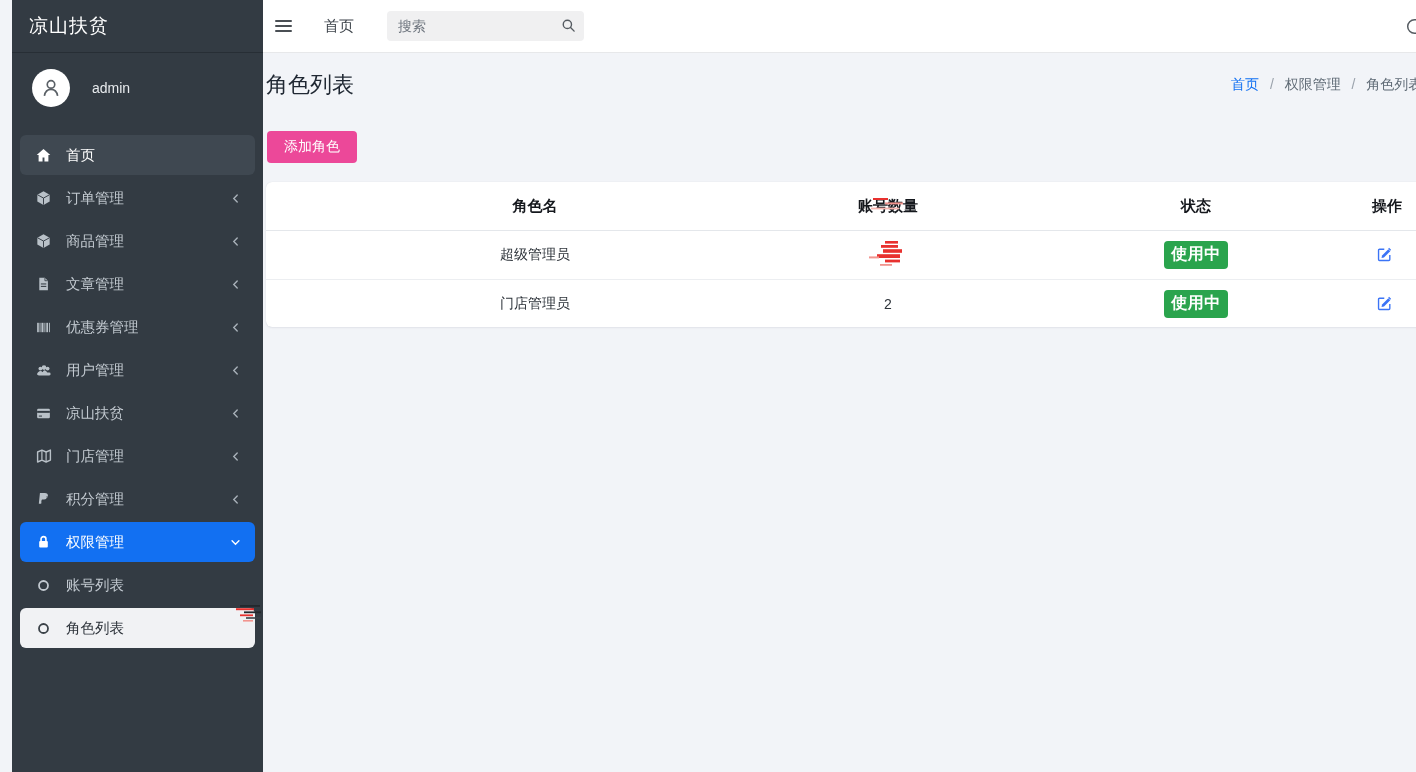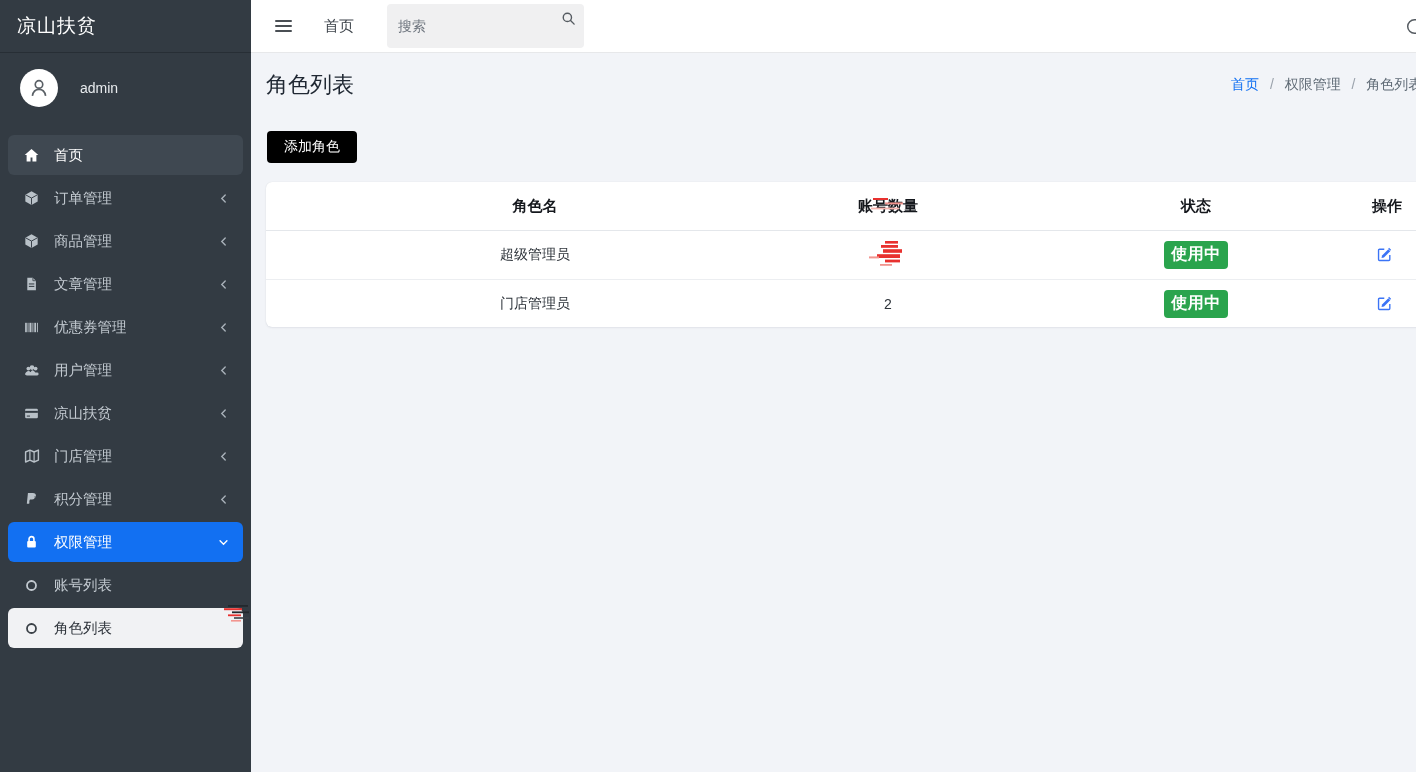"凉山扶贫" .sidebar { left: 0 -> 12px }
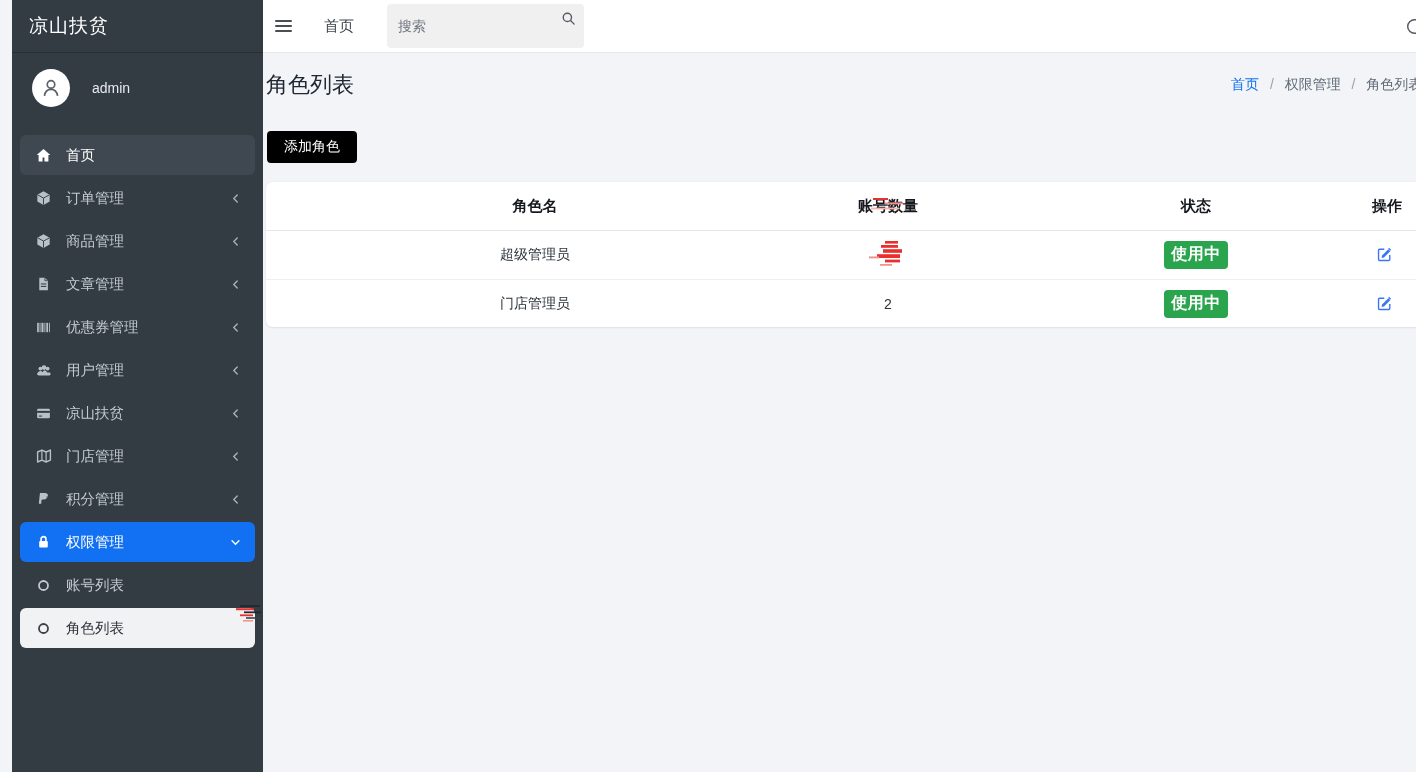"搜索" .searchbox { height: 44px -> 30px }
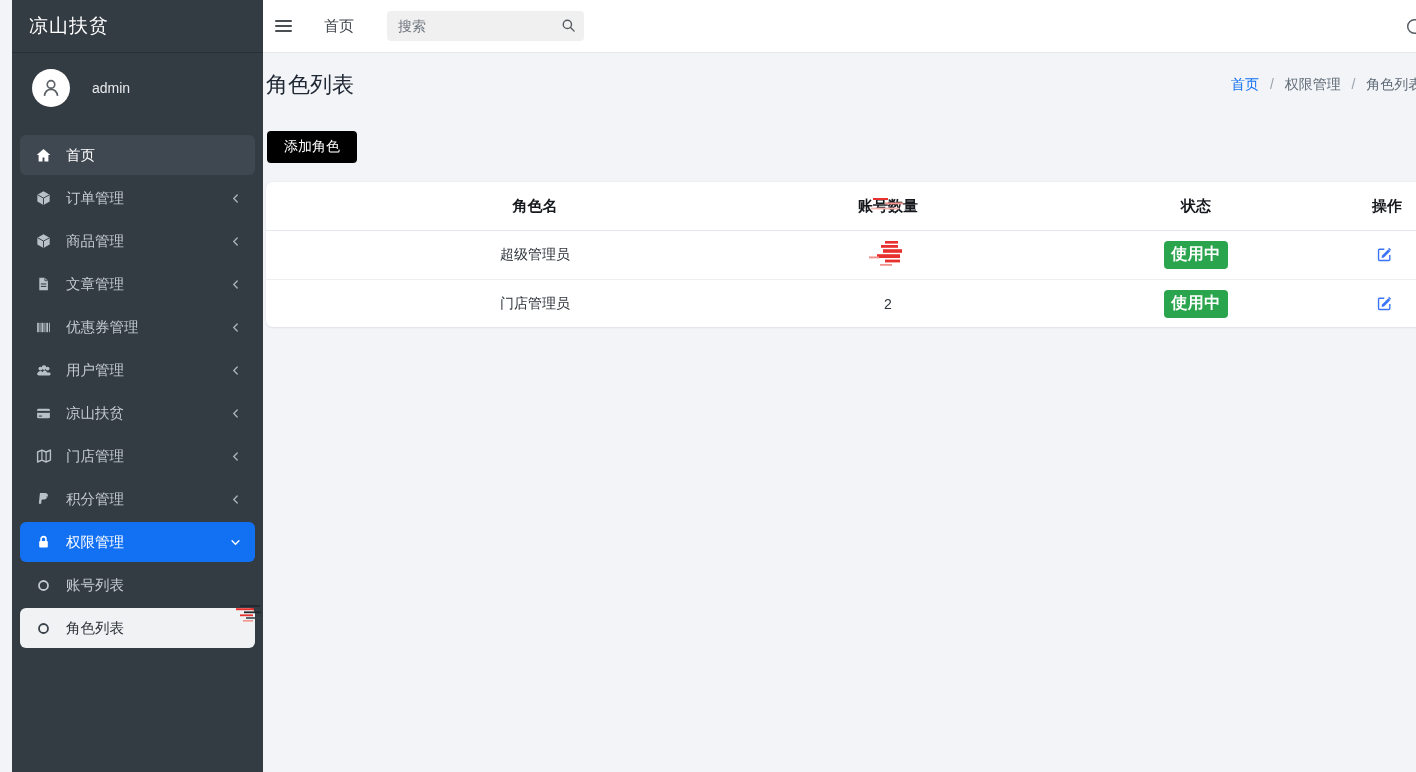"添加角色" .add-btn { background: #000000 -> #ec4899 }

━━━━━━━━━━━━━━━━

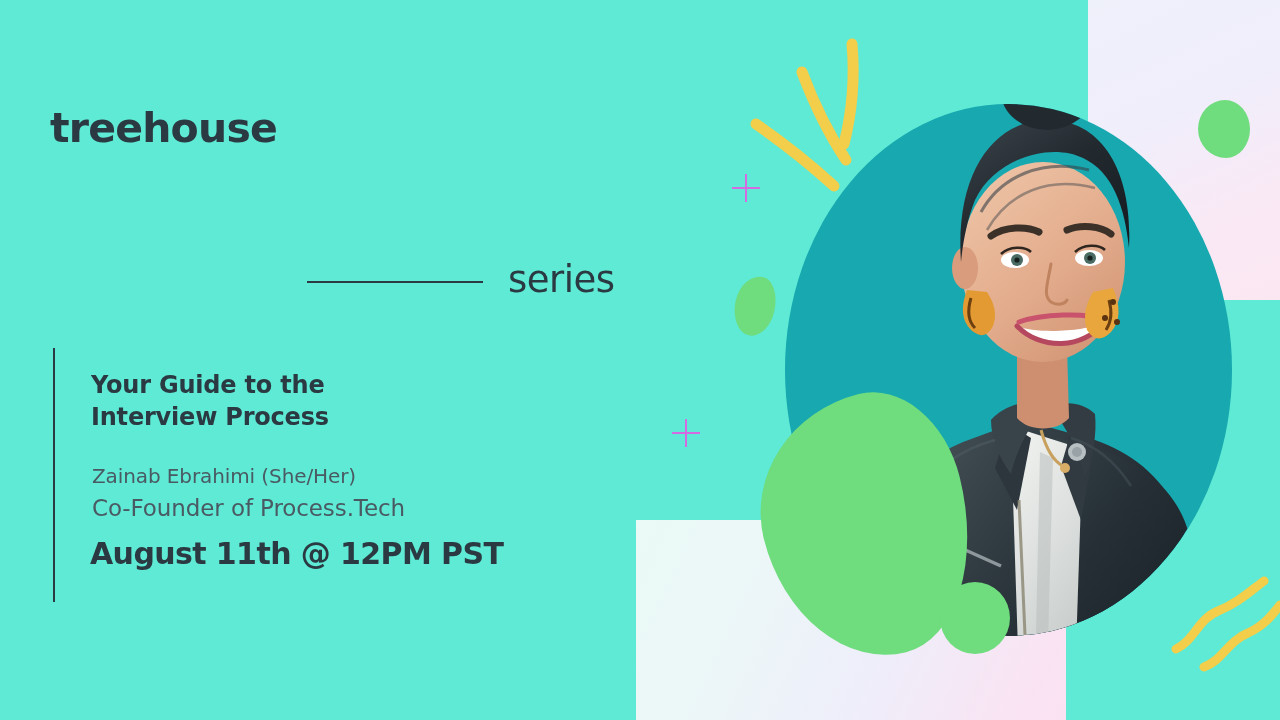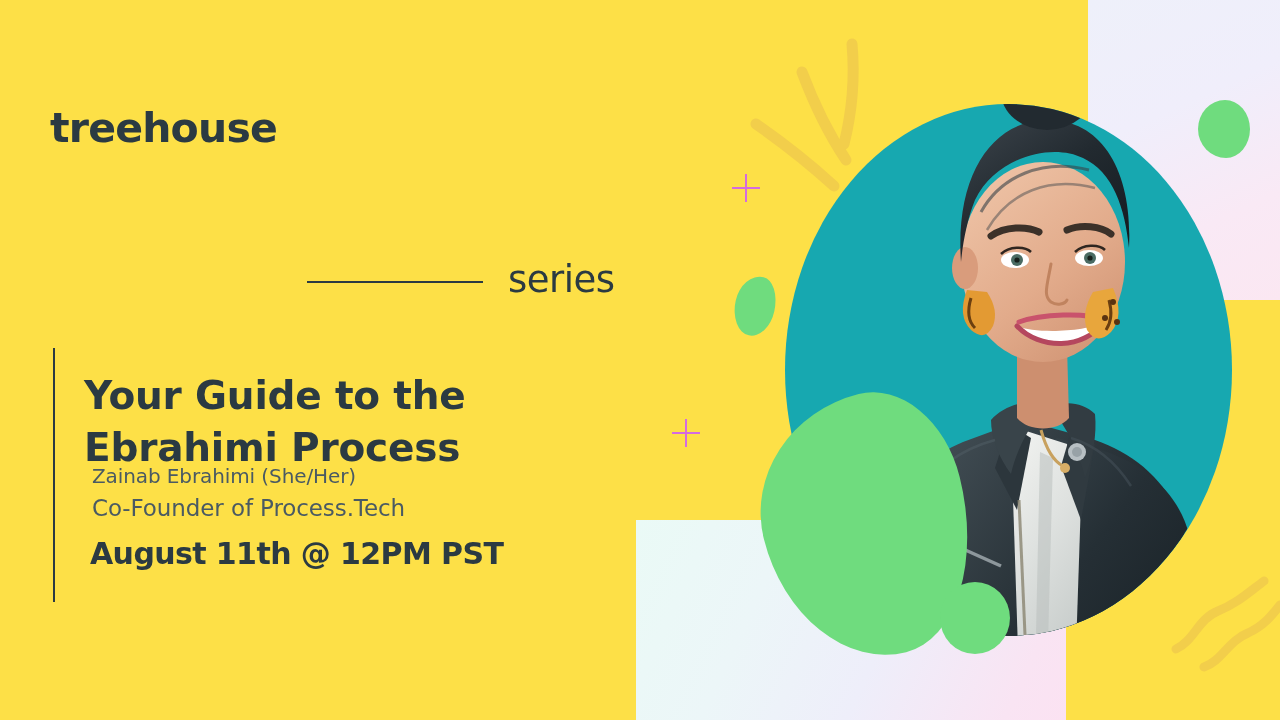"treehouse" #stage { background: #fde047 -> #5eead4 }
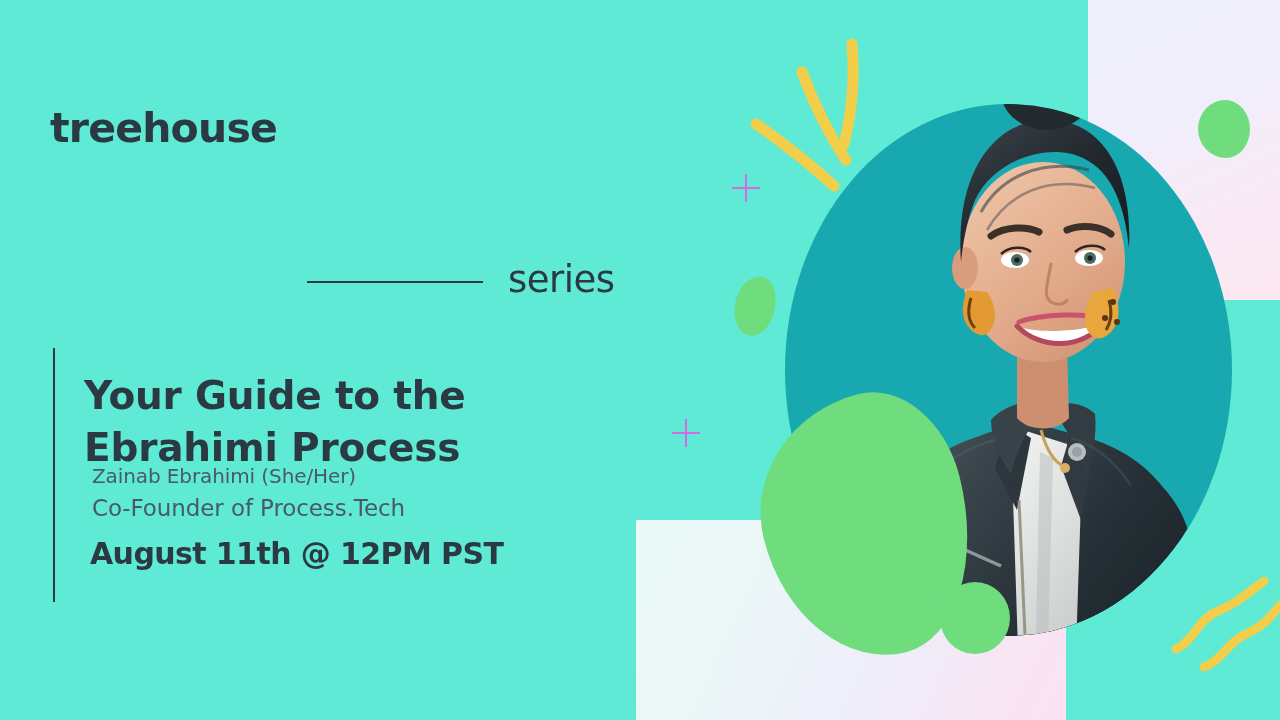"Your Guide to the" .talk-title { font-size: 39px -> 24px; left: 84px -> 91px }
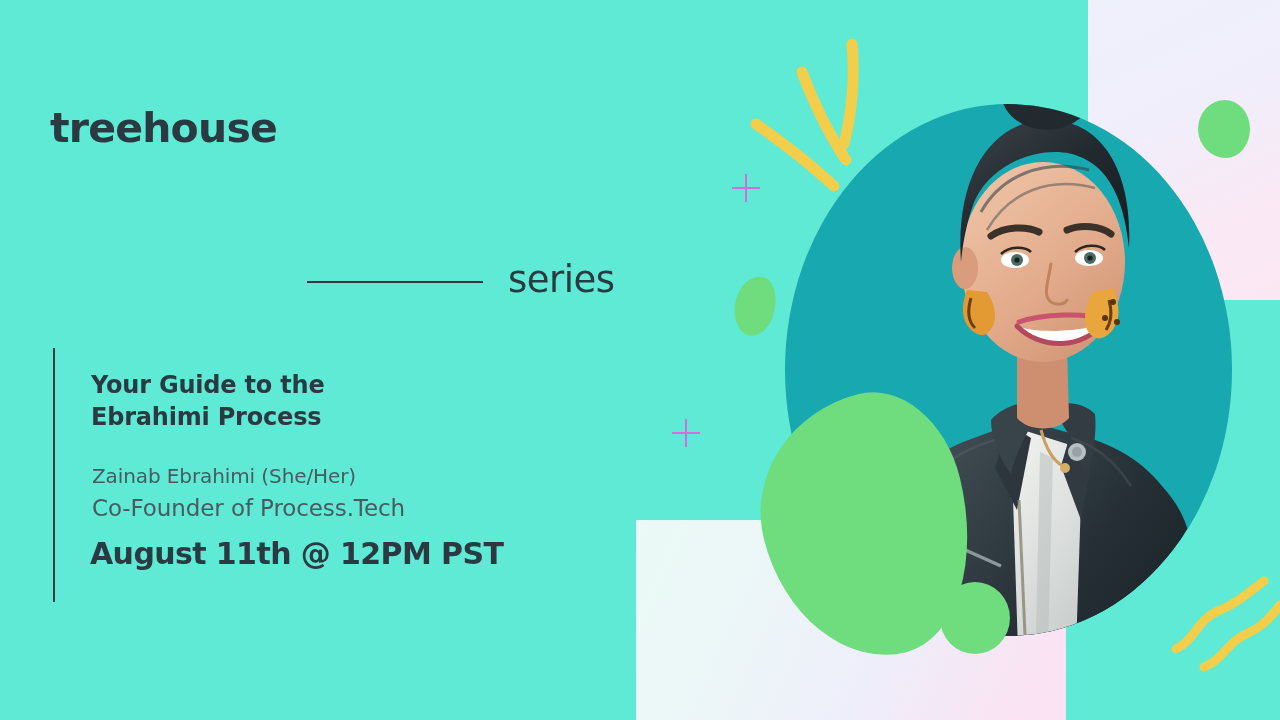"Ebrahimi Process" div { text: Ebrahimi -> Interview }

━━━━━━━━━━━━━━━━

Task to carry out: What is needed is an exact copy of only the lines above from the one with "background: #fde047 ->" to the one with "text: Ebrahimi ->", both kept, with every picture left out.

Problem solution:
"treehouse" #stage { background: #fde047 -> #5eead4 }
"Your Guide to the" .talk-title { font-size: 39px -> 24px; left: 84px -> 91px }
"Ebrahimi Process" div { text: Ebrahimi -> Interview }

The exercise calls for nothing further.